### RECORDS SUPPLIED
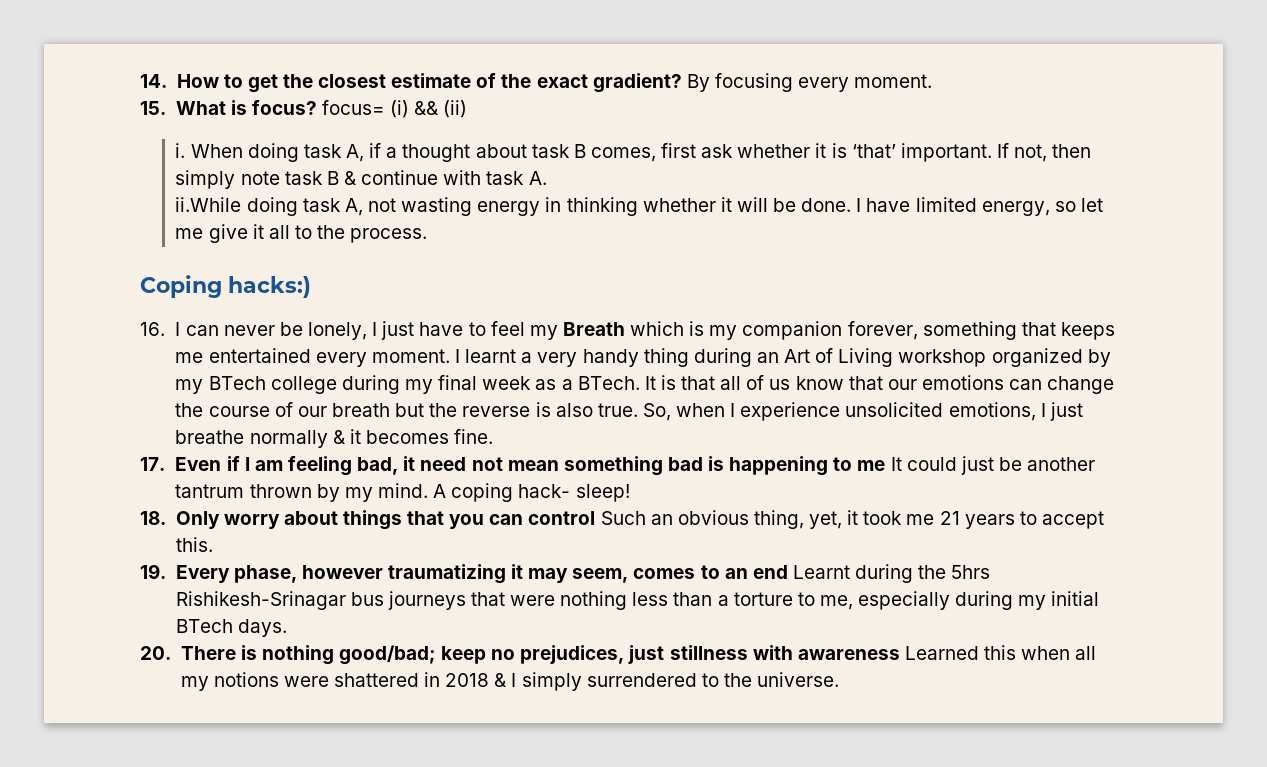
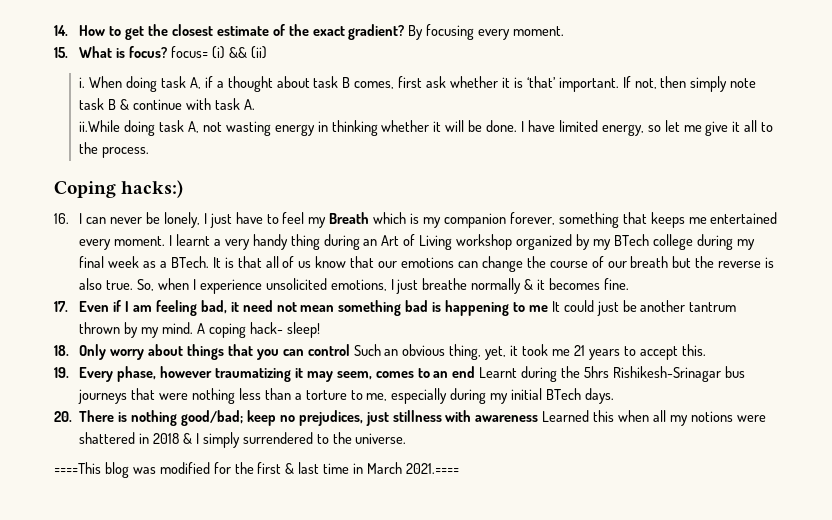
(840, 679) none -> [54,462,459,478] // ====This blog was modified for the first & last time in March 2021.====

==

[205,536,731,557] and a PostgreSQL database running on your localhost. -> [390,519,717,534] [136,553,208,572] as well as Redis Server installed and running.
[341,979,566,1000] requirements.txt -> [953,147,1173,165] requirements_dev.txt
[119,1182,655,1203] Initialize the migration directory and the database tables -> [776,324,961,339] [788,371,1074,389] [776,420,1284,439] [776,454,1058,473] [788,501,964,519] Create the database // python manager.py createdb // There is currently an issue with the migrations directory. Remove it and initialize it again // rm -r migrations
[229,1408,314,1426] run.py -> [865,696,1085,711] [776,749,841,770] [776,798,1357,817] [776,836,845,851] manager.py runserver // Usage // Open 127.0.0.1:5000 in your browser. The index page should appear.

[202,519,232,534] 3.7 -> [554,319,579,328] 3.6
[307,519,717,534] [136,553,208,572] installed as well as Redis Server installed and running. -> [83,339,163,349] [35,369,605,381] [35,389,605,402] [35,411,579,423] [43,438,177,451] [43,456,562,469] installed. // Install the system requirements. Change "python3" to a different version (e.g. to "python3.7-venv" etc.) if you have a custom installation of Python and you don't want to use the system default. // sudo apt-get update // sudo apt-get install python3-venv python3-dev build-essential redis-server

### WORK ITEM
All lines holding the word "database" must be found in the listing and copied.

### SOLUTION
[205,536,731,557] and a PostgreSQL database running on your localhost. -> [390,519,717,534] [136,553,208,572] as well as Redis Server installed and running.
[119,1182,655,1203] Initialize the migration directory and the database tables -> [776,324,961,339] [788,371,1074,389] [776,420,1284,439] [776,454,1058,473] [788,501,964,519] Create the database // python manager.py createdb // There is currently an issue with the migrations directory. Remove it and initialize it again // rm -r migrations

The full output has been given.